*YOUR ASSIGNMENT*
Though the entries contain pictures, the copy you make should hold only the rest, exactly as written.

*Change listing data*
====

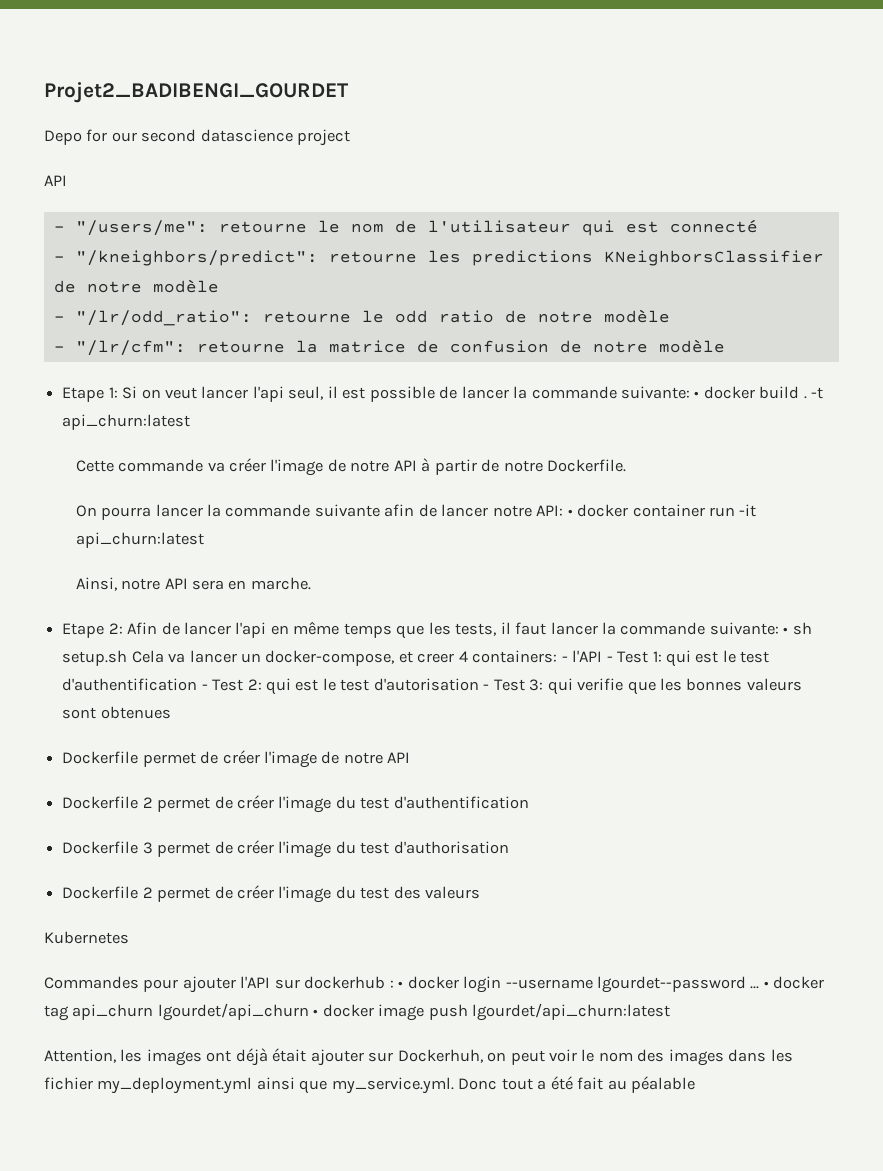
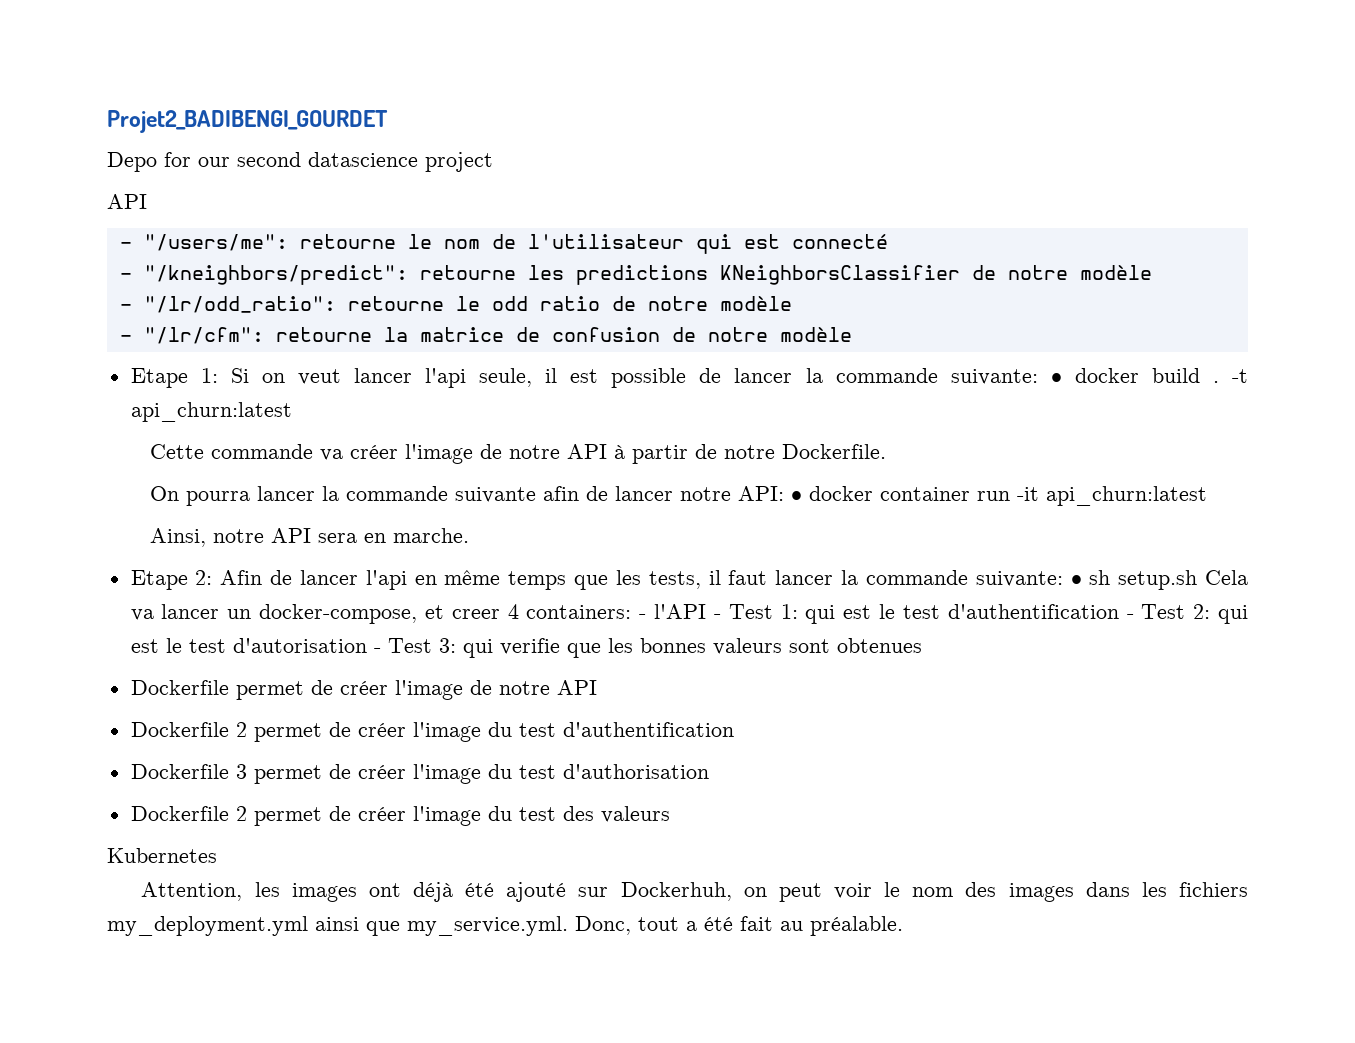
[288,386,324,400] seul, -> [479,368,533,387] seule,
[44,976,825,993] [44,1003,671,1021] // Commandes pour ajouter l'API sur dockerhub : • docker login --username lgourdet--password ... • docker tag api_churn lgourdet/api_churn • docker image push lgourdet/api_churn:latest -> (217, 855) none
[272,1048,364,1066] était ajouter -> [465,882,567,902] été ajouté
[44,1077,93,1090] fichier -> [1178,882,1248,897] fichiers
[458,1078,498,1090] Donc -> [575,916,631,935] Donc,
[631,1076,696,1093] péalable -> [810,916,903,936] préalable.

====

*SOLUTION TO THIS PROBLEM*
[288,386,324,400] seul, -> [479,368,533,387] seule,
[44,976,825,993] [44,1003,671,1021] // Commandes pour ajouter l'API sur dockerhub : • docker login --username lgourdet--password ... • docker tag api_churn lgourdet/api_churn • docker image push lgourdet/api_churn:latest -> (217, 855) none
[272,1048,364,1066] était ajouter -> [465,882,567,902] été ajouté
[44,1077,93,1090] fichier -> [1178,882,1248,897] fichiers
[458,1078,498,1090] Donc -> [575,916,631,935] Donc,
[631,1076,696,1093] péalable -> [810,916,903,936] préalable.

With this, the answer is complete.